Sense and Sensibility’s Grant and Rickman emerged out of a moment that—Braveheart aside—was nonetheless beginning to grasp more widely the cultural value in examining and unsettling gender roles from the male side. Michael Kimmel, a sociologist known for his view that gender equality is good for men and women, published his work of cultural history, Manhood in America, in 1996. The year also saw films like Jerry Maguire, where Tom Cruise’s character’s ability to bond with a single mother’s son proves his romantic mettle. (In one scene, Maguire even wins over a roomful of stereotypically angry divorced women.) Also in 1996, the Coen Brothers’ critically acclaimed Fargo lampooned the fraught masculinities of its male characters. As The Dissolve’s Tasha Robinson noted, “Ultimately, all the men in this film are poseurs in various ways—except maybe Norm (Gunderson), who expresses his masculinity by defiantly cooking eggs for his wife so she can go off to work well-fed. As a result, he’s the one who winds up happy, free, and alive.”
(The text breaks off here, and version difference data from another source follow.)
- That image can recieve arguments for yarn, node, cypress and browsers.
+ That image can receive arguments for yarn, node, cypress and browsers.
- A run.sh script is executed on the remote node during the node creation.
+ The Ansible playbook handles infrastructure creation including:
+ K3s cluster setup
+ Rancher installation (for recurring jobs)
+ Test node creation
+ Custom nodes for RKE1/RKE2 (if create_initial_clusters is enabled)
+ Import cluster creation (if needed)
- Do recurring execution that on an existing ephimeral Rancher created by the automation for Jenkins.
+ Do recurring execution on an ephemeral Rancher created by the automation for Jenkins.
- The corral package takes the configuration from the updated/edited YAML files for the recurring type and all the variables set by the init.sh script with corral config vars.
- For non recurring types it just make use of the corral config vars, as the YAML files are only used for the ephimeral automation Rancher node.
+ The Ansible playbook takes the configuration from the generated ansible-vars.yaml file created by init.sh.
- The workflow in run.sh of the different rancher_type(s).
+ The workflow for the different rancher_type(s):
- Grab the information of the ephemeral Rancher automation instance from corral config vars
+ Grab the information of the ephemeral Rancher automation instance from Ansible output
Sense and Sensibility served as a turning point, proving that pro-feminist masculinity in Austen adaptations would live on. Thanks to Lee and Thompson, Austen’s heroes were not to remain pride-filled prigs in search of sassy take-downs. They were reborn on screen—through Rickman and Grant—as irresistible nurturers, influencing not only how people reread the novel today but also how they reimagine the history of sense and sensibility in men.